La médecine complémentaire se trouve à un tournant politique décisif en Allemagne. En juin va s’ouvrir un débat sur la prise en charge ou pas, par les caisses d’assurance maladie publiques, de l’homéopathie et de la médecine anthroposophique. Une initiative a été lancée, sous le titre « Weil’s hilft » (« parce que ça aide ») qui demande le maintien de ces disciplines thérapeutiques. Les Suisses peuvent signer la pétition.
par Lukas Fuhrer, rédacteur Millefolia
La médecine complémentaire est dans l’expectative en Allemagne
Ce type de traitements fait partie des soins de santé d’une large partie de la population et les patients sont inquiets. Des méthodes éprouvées telles que l’homéopathie ou la médecine anthroposophique pourraient à l’avenir ne plus être prises en charge par les caisses d’assurance maladie publiques.
La médecine complémentaire a toujours vécu d’échanges professionnels et de collaborations étroites, au-delà des frontières nationales. La Fédération de la médecine complémentaire (Fedmedcom, éditrice de Millefolia.ch) entretient, depuis des années, des relations suivies avec les organisations partenaires européennes.
Le soutien suisse, un signal fort
Avec la pétition de l’initiative «Weil’s hilft» vise à montrer l’importance de la médecine complémentaire pour des millions de personnes et son ancrage dans la population.

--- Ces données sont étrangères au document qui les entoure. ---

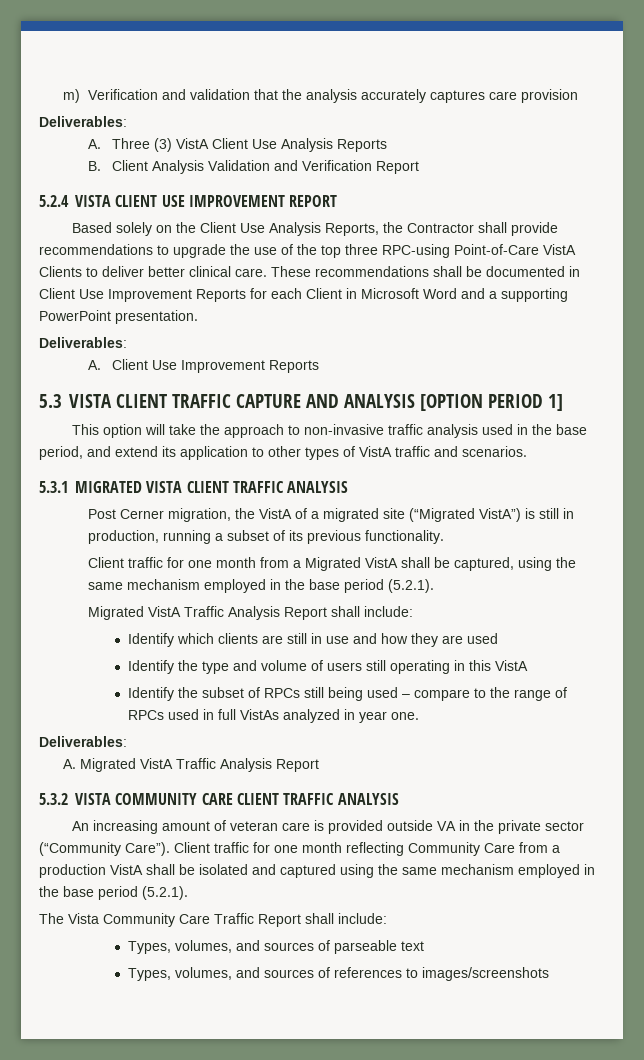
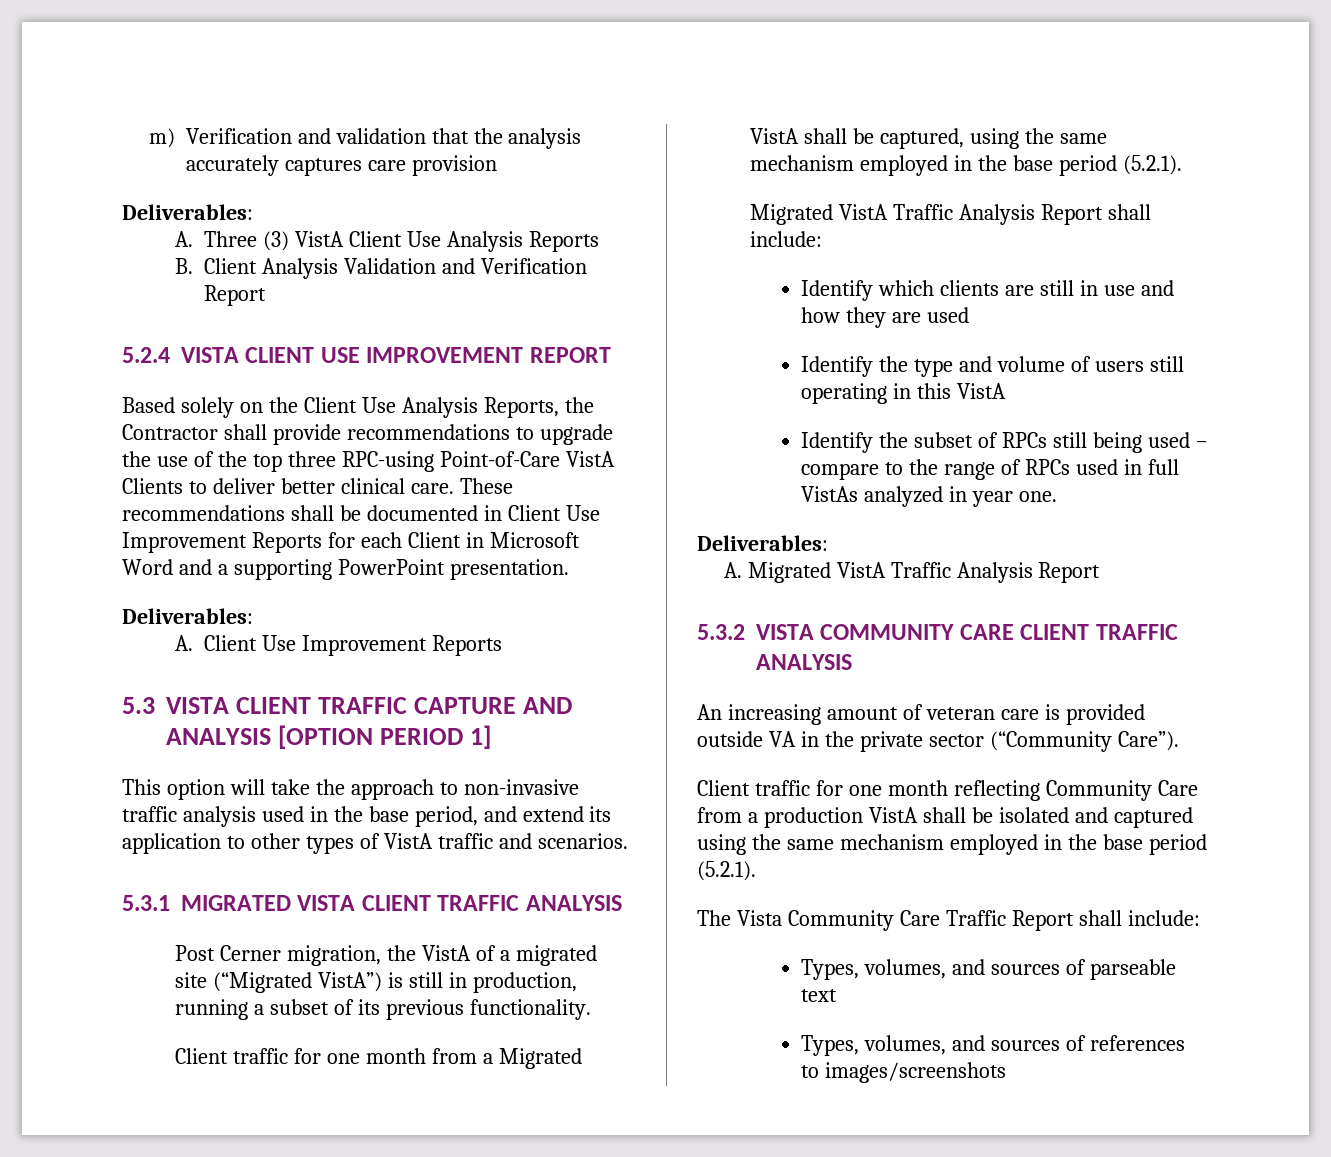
- An increasing amount of veteran care is provided outside VA in the private sector (“Community Care”). Client traffic for one month reflecting Community Care from a production VistA shall be isolated and captured using the same mechanism employed in the base period (5.2.1).
+ An increasing amount of veteran care is provided outside VA in the private sector (“Community Care”).
+ Client traffic for one month reflecting Community Care from a production VistA shall be isolated and captured using the same mechanism employed in the base period (5.2.1).

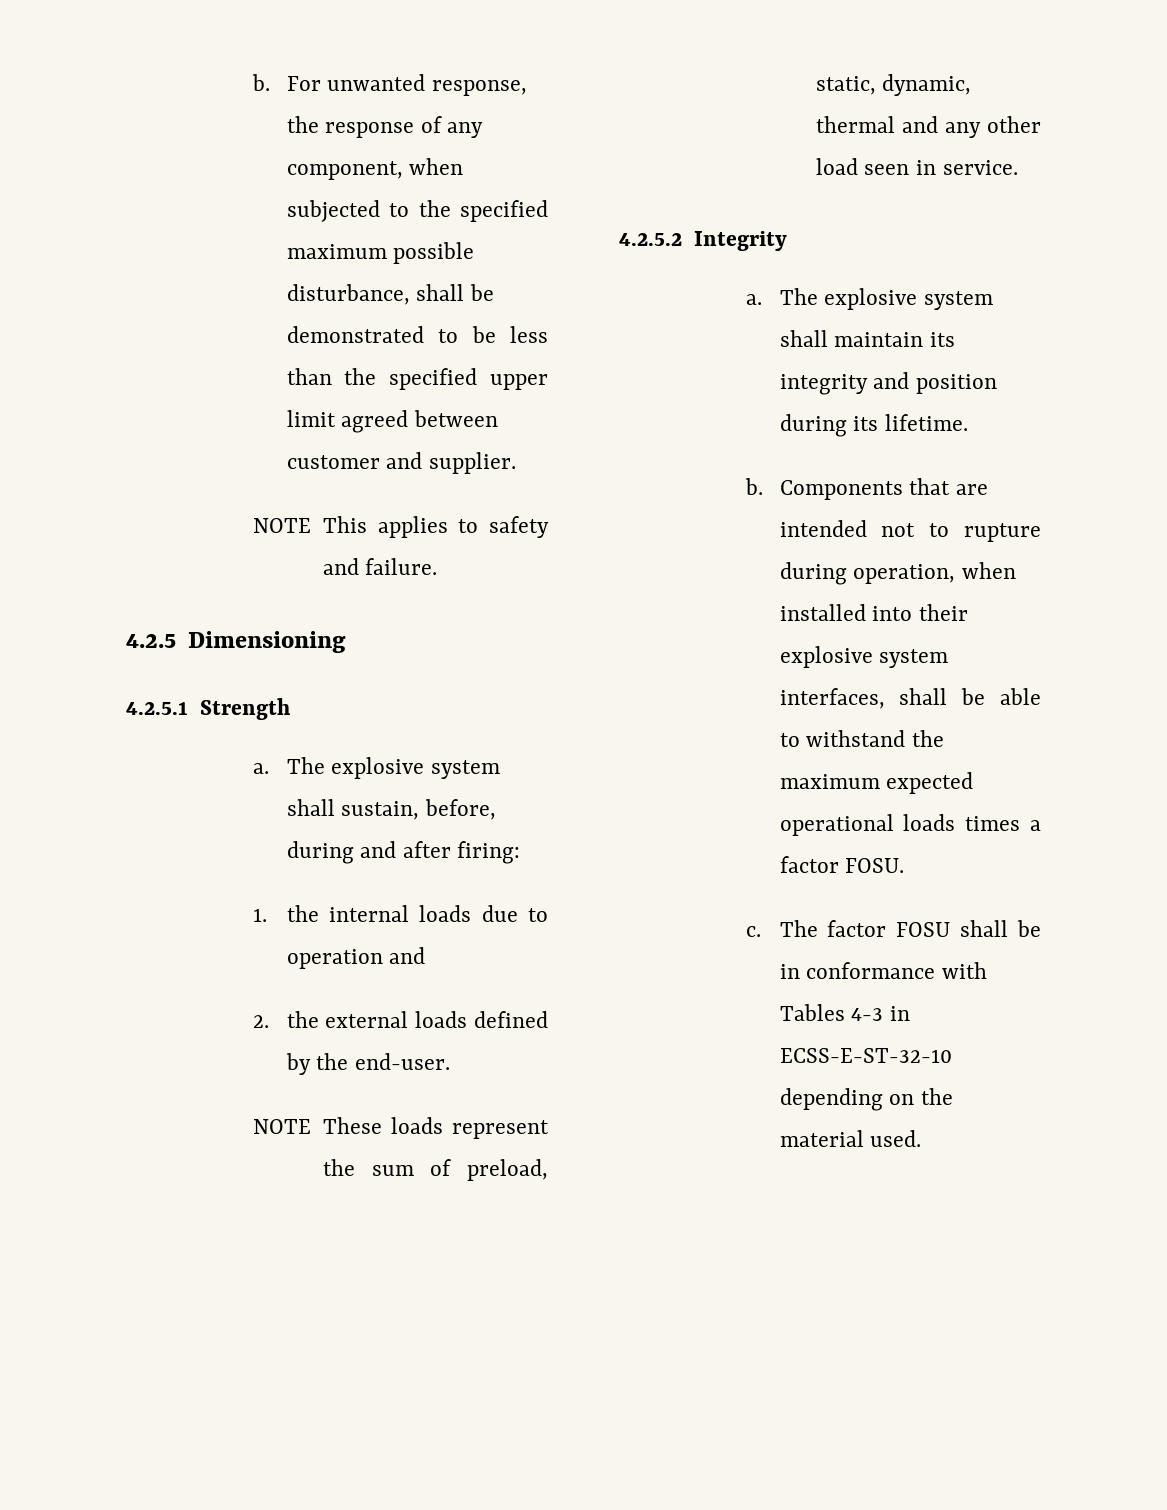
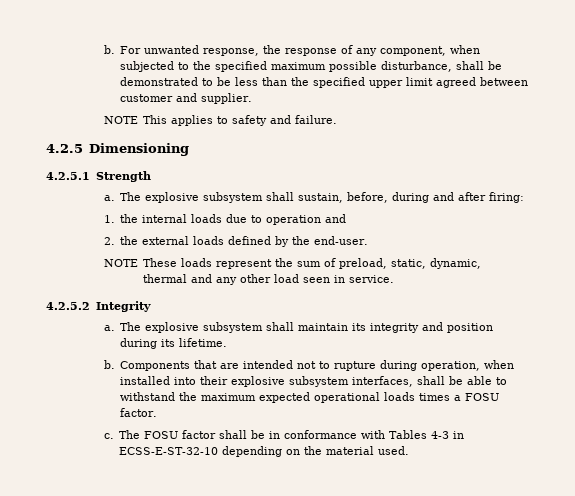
- The explosive system shall sustain, before, during and after firing:
+ The explosive subsystem shall sustain, before, during and after firing:
- The explosive system shall maintain its integrity and position during its lifetime.
+ The explosive subsystem shall maintain its integrity and position during its lifetime.
- Components that are intended not to rupture during operation, when installed into their explosive system interfaces, shall be able to withstand the maximum expected operational loads times a factor FOSU.
+ Components that are intended not to rupture during operation, when installed into their explosive subsystem interfaces, shall be able to withstand the maximum expected operational loads times a FOSU factor.
- The factor FOSU shall be in conformance with Tables 4-3 in ECSS-E-ST-32-10 depending on the material used.
+ The FOSU factor shall be in conformance with Tables 4-3 in ECSS-E-ST-32-10 depending on the material used.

les signatures provenant de l’étranger sont acceptées et les personnes intéressées, en Suisse, peuvent manifester leur solidarité et soutenir les patientes, les médecins, les thérapeutes et les hôpitaux allemands. Chaque signature compte et envoie un signe de soutien au réseau européen de médecine complémentaire.
Chaque signature compte !
L’initiative «Weil’s hilft» récolte des signatures pour le maintien de l’homéopathie et de la médecine anthroposophique dans le catalogue des prestations des caisses d’assurance maladie obligatoires en Allemagne. Les signatures de sympathisants et sympathisantes suisses sont également acceptées.
Les sympathisants suisses peuvent la signer jusqu’au 8 juin 2026. À cette date le processus de consultation politique entrera dans sa phase décisive. La pétition pourra toutefois continuer à être signée après cette date.